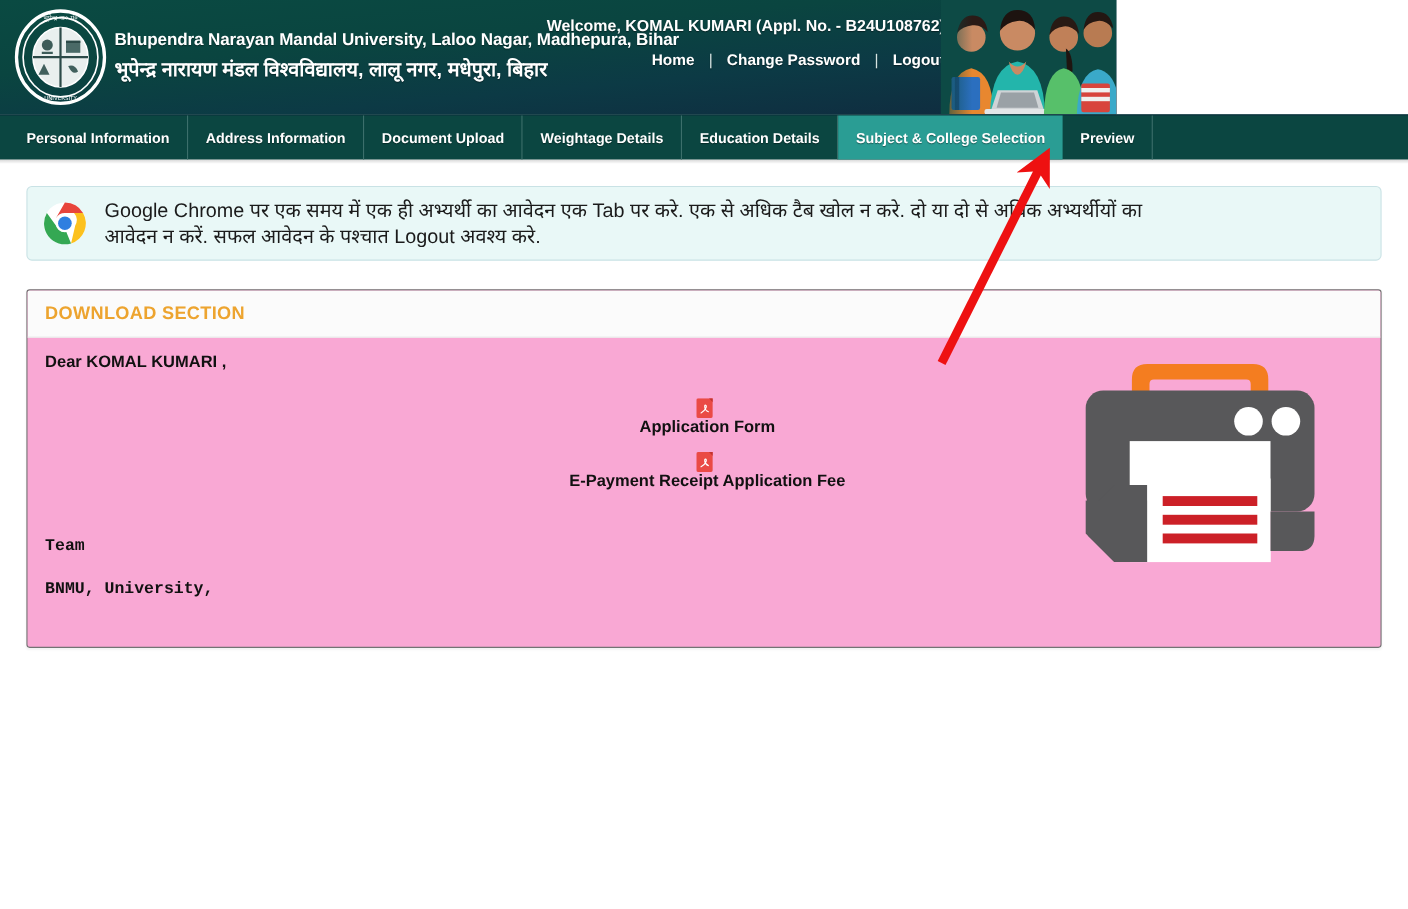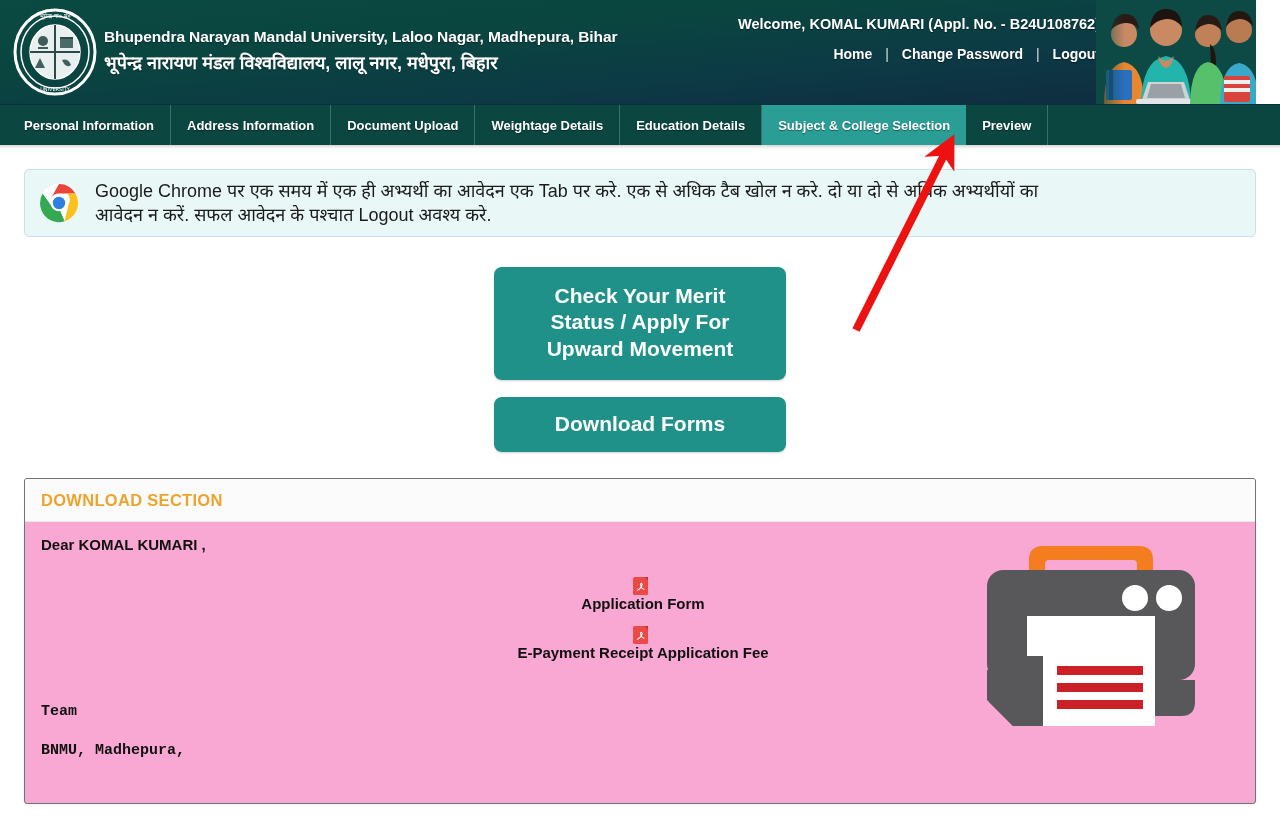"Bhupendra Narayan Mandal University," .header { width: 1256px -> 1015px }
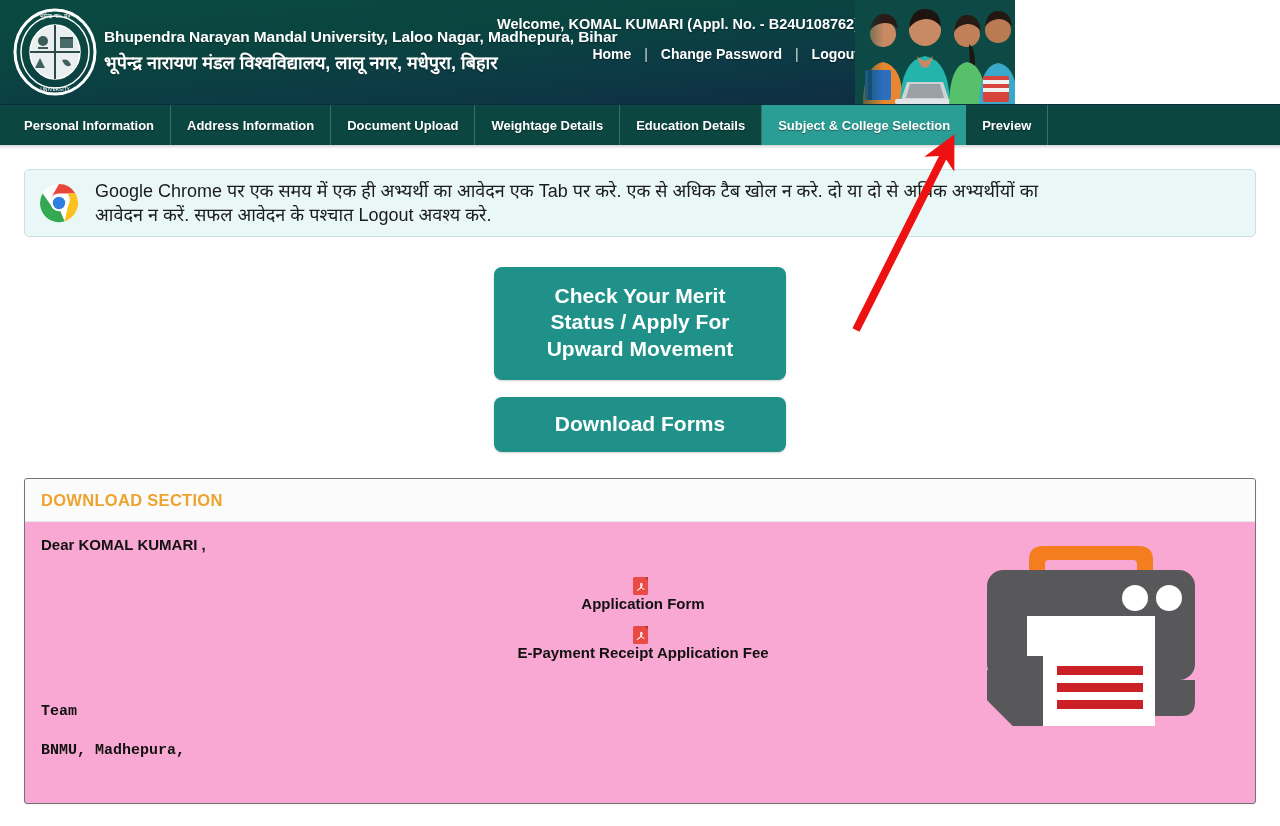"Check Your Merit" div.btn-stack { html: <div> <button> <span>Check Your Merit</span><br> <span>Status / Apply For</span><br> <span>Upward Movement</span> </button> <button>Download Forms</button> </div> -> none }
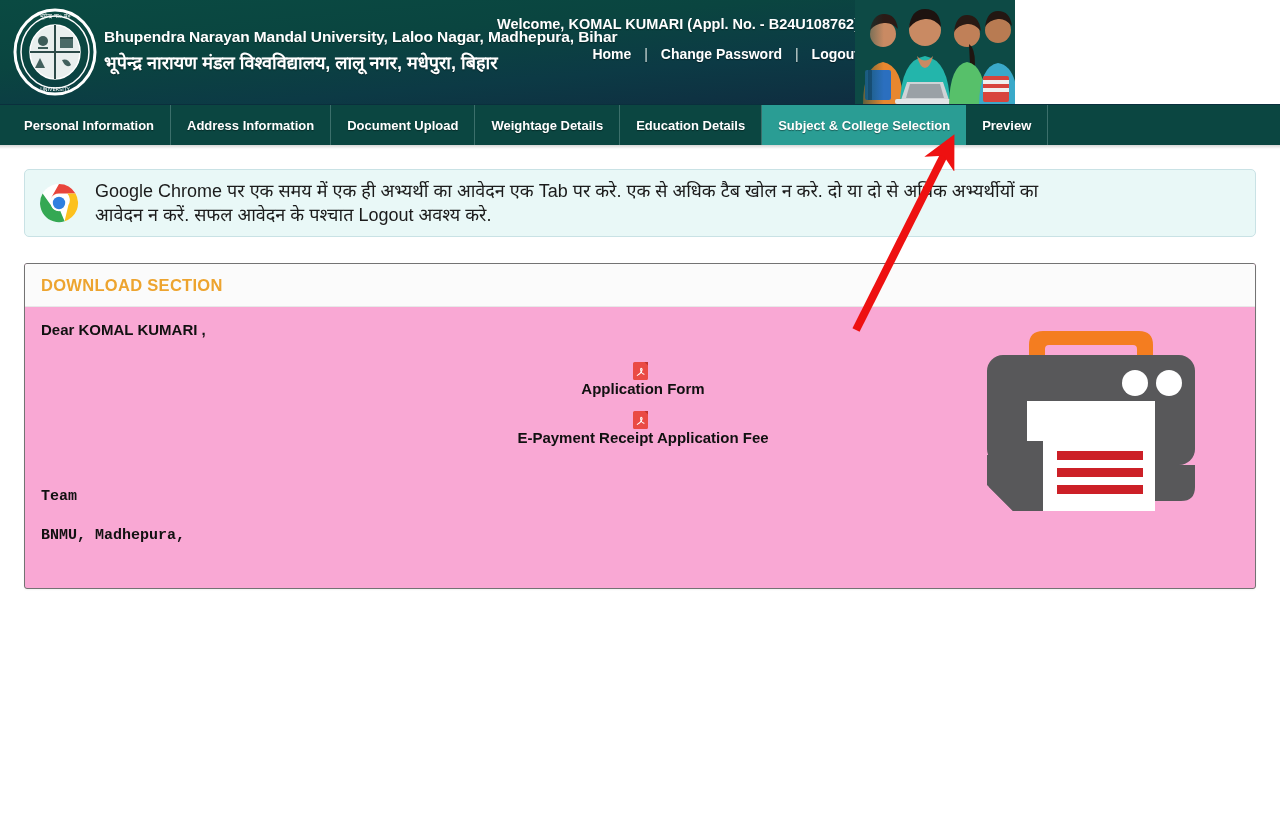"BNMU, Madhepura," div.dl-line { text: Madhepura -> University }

---

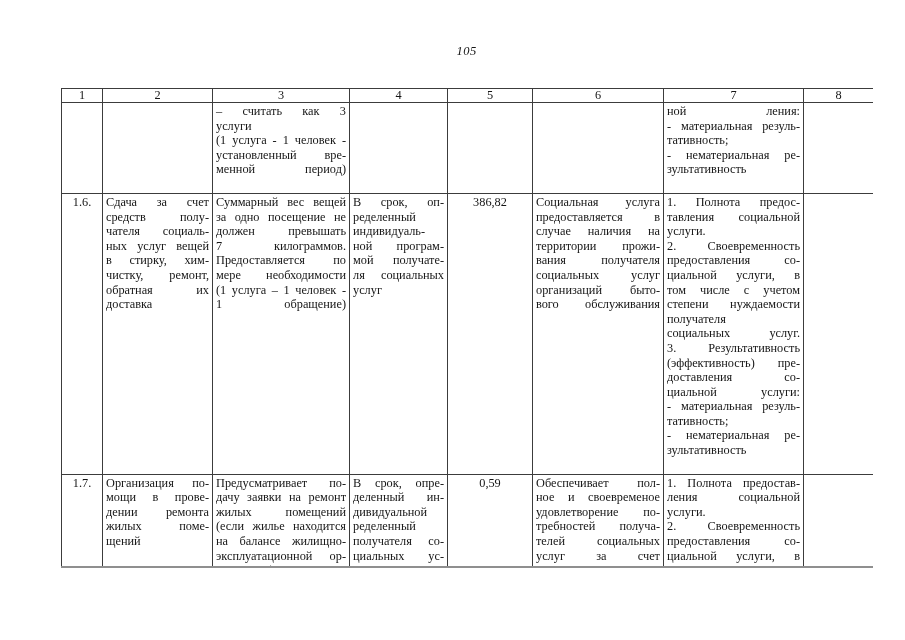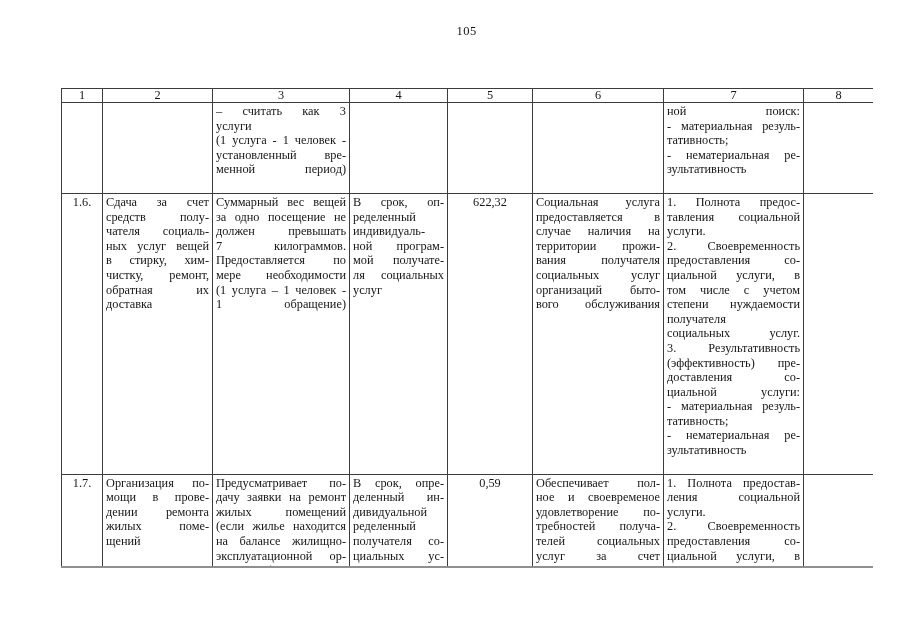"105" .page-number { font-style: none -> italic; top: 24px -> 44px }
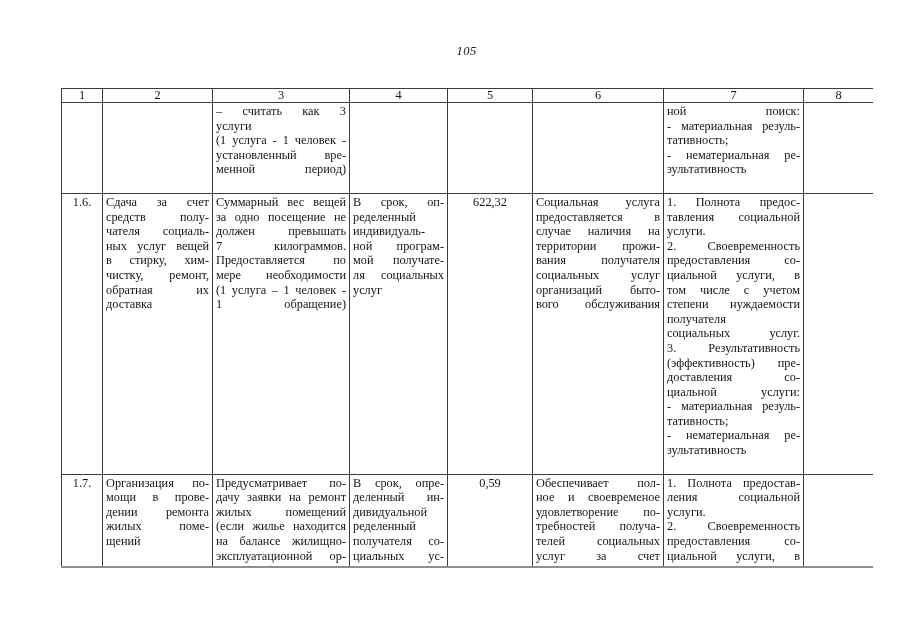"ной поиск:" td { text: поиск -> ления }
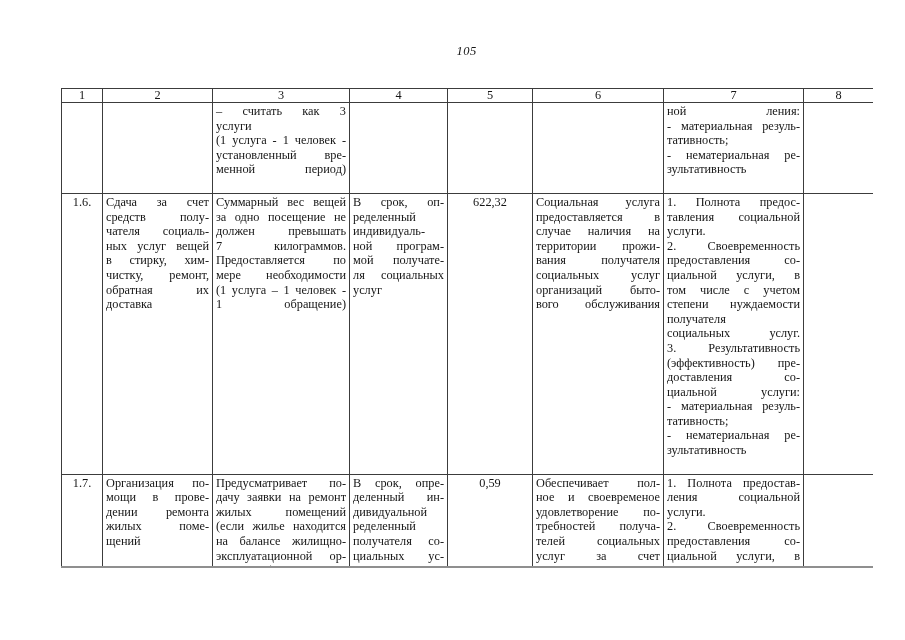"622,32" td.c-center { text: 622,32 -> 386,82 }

* * *

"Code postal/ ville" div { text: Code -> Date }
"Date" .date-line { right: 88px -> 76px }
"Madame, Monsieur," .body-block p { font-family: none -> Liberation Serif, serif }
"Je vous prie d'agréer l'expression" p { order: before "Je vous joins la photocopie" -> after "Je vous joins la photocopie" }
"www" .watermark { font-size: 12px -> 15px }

■ Prompt ■
Nothing but the lines from the one with "html: <div> <button>" up to and including the one with "text: Madhepura ->" should be printed, exactly as they read above. Please keep the pictures out.

■ Result of the task ■
"Check Your Merit" div.btn-stack { html: <div> <button> <span>Check Your Merit</span><br> <span>Status / Apply For</span><br> <span>Upward Movement</span> </button> <button>Download Forms</button> </div> -> none }
"BNMU, Madhepura," div.dl-line { text: Madhepura -> University }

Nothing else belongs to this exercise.